Déjà fin mars, on le disait ici: il faut parler de la place du nucléaire en France. Le 13 octobre, en présentant les dix objectifs de son plan France 2030, Emmanuel Macron a relancé le débat de façon spectaculaire. Le premier de ces objectifs est en effet un investissement de l’ordre d’un milliard d’euros pour encourager la recherche et le développement de réacteurs de type SMR (pour small modular reactors). Cette seule annonce ne peut suffire à définir ce que pourrait être la future politique de la France en matière d’énergie nucléaire, mais elle a au moins le mérite de lancer la discussion.

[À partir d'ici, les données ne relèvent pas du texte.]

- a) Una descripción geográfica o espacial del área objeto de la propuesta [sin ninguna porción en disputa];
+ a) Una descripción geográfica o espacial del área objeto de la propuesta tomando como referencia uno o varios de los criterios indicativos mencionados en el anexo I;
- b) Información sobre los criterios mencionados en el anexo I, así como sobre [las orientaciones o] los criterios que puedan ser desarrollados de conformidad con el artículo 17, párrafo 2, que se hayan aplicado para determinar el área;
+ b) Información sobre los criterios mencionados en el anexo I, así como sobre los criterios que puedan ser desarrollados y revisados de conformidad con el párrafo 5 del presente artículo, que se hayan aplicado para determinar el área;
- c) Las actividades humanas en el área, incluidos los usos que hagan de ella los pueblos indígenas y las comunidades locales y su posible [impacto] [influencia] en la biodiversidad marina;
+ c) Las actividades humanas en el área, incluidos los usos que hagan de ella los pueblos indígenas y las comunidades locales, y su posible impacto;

Au cours des derniers mois, la mobilisation de la droite contre les éoliennes a rendu ce débat indispensable. Si l’on veut réellement réduire drastiquement les émissions de gaz à effet de serre et dans le même temps ralentir la progression des énergies renouvelables, il faut bien trouver une autre solution, à moins de prendre le risque de manquer d’énergie. Et même si l’on s’abstient de suivre les politiques les plus conservatrices et si l’on continue à développer l’éolien et le solaire, il n’est pas du tout certain que l’on puisse se passer du nucléaire. La sobriété chère aux écologistes n’est pas la panacée. À l’évidence, il faut économiser l’énergie en recherchant une plus grande efficacité des processus de production et en évitant les usages superflus. Mais cela ne peut suffire. Et le problème ne concerne pas que la France.

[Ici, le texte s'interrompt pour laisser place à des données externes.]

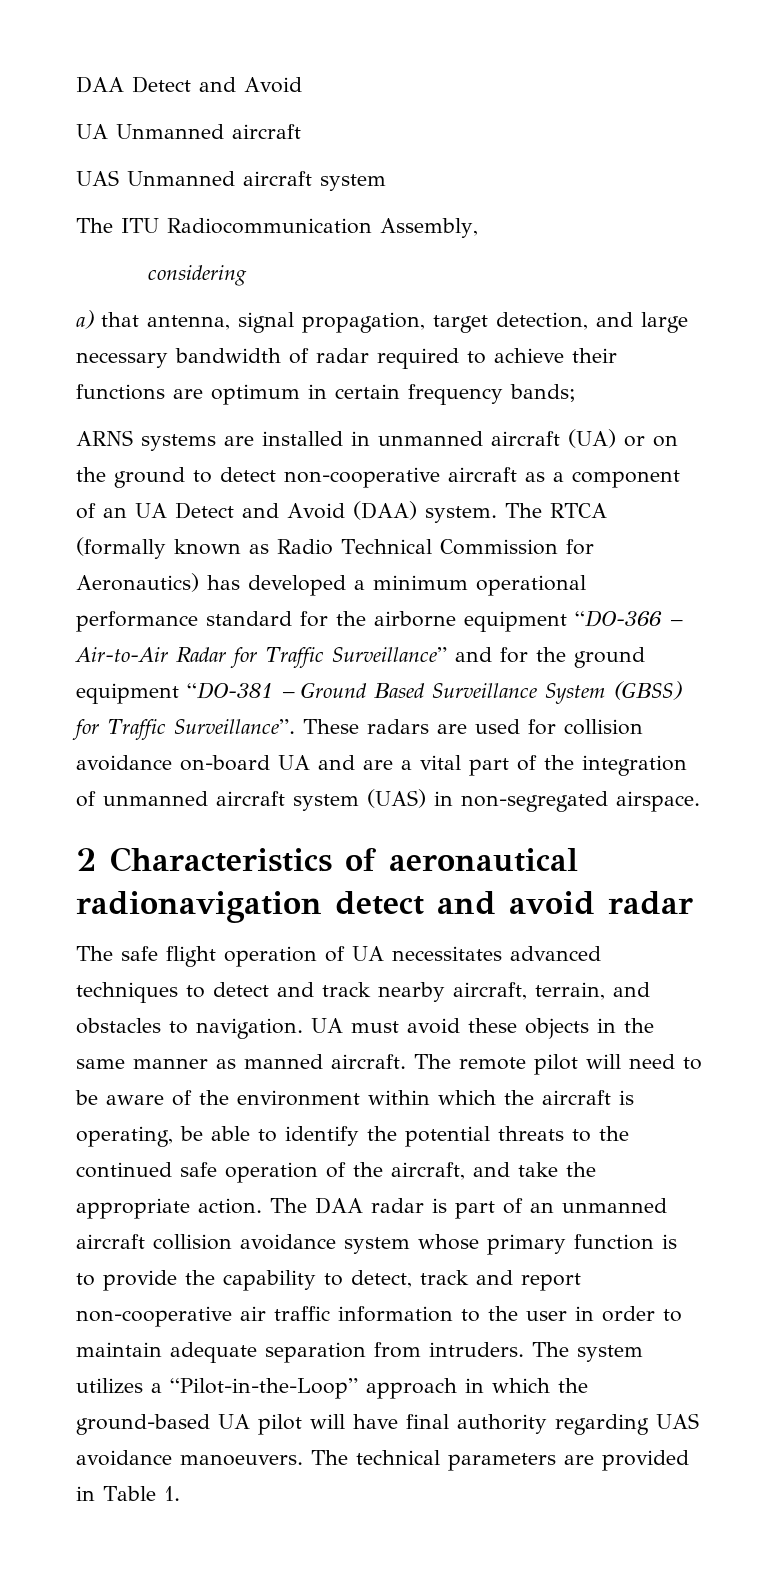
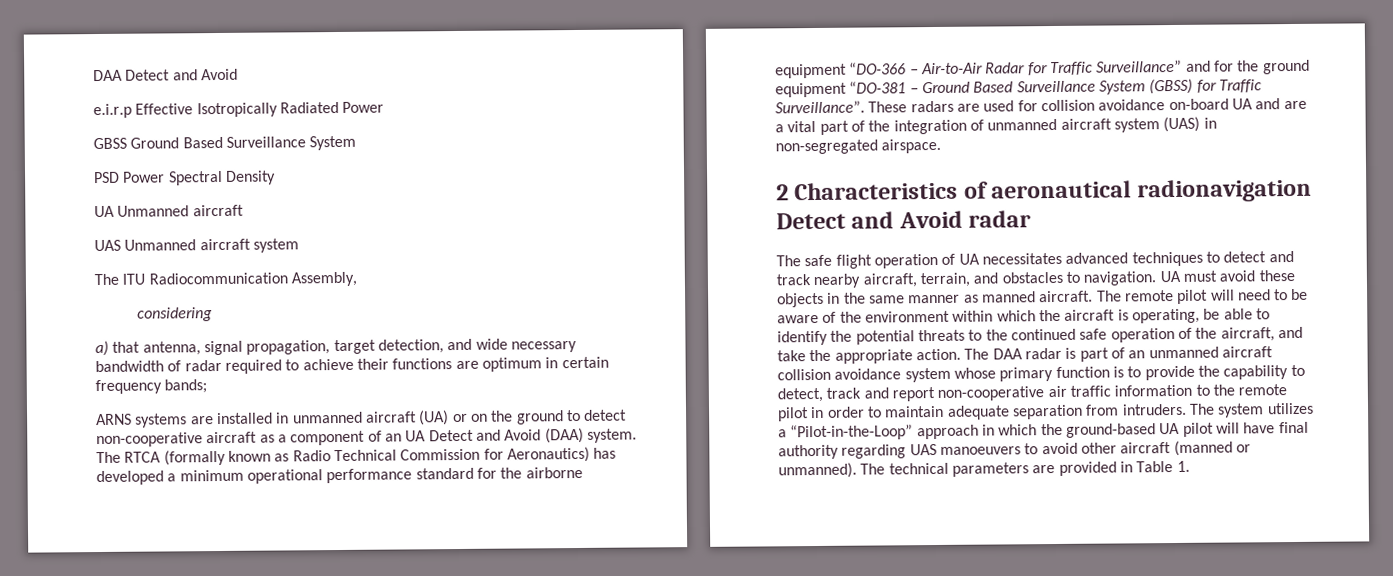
+ e.i.r.p Effective Isotropically Radiated Power
+ GBSS Ground Based Surveillance System
+ PSD Power Spectral Density
- a) that antenna, signal propagation, target detection, and large necessary bandwidth of radar required to achieve their functions are optimum in certain frequency bands;
+ a) that antenna, signal propagation, target detection, and wide necessary bandwidth of radar required to achieve their functions are optimum in certain frequency bands;
- 2 Characteristics of aeronautical radionavigation detect and avoid radar
+ 2 Characteristics of aeronautical radionavigation Detect and Avoid radar
- The DAA radar is part of an unmanned aircraft collision avoidance system whose primary function is to provide the capability to detect, track and report non-cooperative air traffic information to the user in order to maintain adequate separation from intruders.
+ The DAA radar is part of an unmanned aircraft collision avoidance system whose primary function is to provide the capability to detect, track and report non-cooperative air traffic information to the remote pilot in order to maintain adequate separation from intruders.
- The system utilizes a “Pilot-in-the-Loop” approach in which the ground-based UA pilot will have final authority regarding UAS avoidance manoeuvers.
+ The system utilizes a “Pilot-in-the-Loop” approach in which the ground-based UA pilot will have final authority regarding UAS manoeuvers to avoid other aircraft (manned or unmanned).

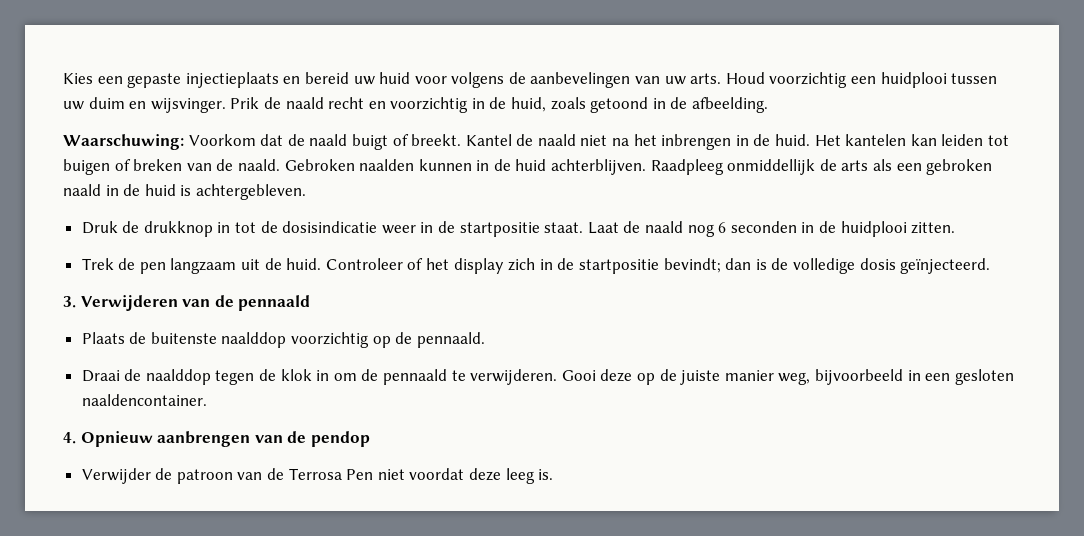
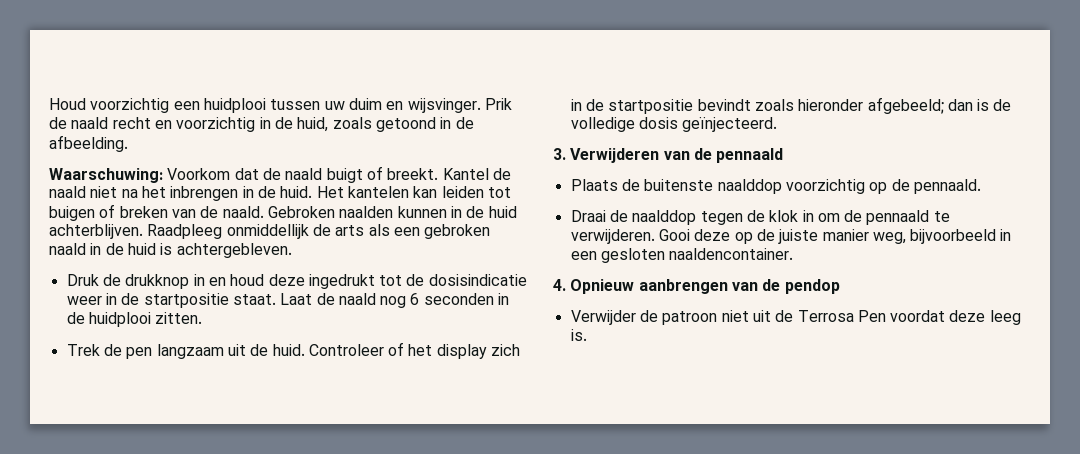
- Kies een gepaste injectieplaats en bereid uw huid voor volgens de aanbevelingen van uw arts. Houd voorzichtig een huidplooi tussen uw duim en wijsvinger.
+ Houd voorzichtig een huidplooi tussen uw duim en wijsvinger.
- Druk de drukknop in tot de dosisindicatie weer in de startpositie staat.
+ Druk de drukknop in en houd deze ingedrukt tot de dosisindicatie weer in de startpositie staat.
- Controleer of het display zich in de startpositie bevindt; dan is de volledige dosis geïnjecteerd.
+ Controleer of het display zich in de startpositie bevindt zoals hieronder afgebeeld; dan is de volledige dosis geïnjecteerd.
- Verwijder de patroon van de Terrosa Pen niet voordat deze leeg is.
+ Verwijder de patroon niet uit de Terrosa Pen voordat deze leeg is.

Des besoins d’électricité multipliés par deux ou trois

Malgré des progrès rapides, plus de 700 millions de personnes dans le monde n’ont pas accès à l’électricité et, selon les estimations des Nations unies, il pourrait encore y en avoir 660 millions qui en seraient privées en 2030, principalement en Afrique subsaharienne. Et, comme on le voit avec l’automobile, la baisse de la consommation d’énergie fossile va conduire nécessairement à un plus grand recours à l’électricité. Selon le remarquable World Energy Markets Observatory (WEMO) publié chaque année par Capgemini, la consommation d’électricité dans le monde devrait doubler d’ici à 2050. Dans ses prévisions annuelles, l’Agence internationale de l’Énergie estime même que, dans un scénario «zéro émissions nettes» à l’horizon 2050, la production d’électricité devrait être presque multipliée par trois!

Pour faire face à ces besoins futurs, sera-t-il nécessaire de faire appel au nucléaire? La question est toujours discutée. Des scénarios 100% renouvelables circulent, mais ils sont très loin de faire l’unanimité parmi les spécialistes des questions énergétiques. On connaît les problèmes d’intermittence de ces énergies: si, cet automne, en Europe, on se retrouve avec une énergie si chère et une telle dépendance au gaz russe, c’est en partie parce qu’il y a eu une longue période sans vent en Europe du Nord. On voit aussi les problèmes d’acceptabilité sociale des éoliennes, qu’elles soient terrestres ou maritimes. Et l’implantation de centrales solaires peut aussi être contestée.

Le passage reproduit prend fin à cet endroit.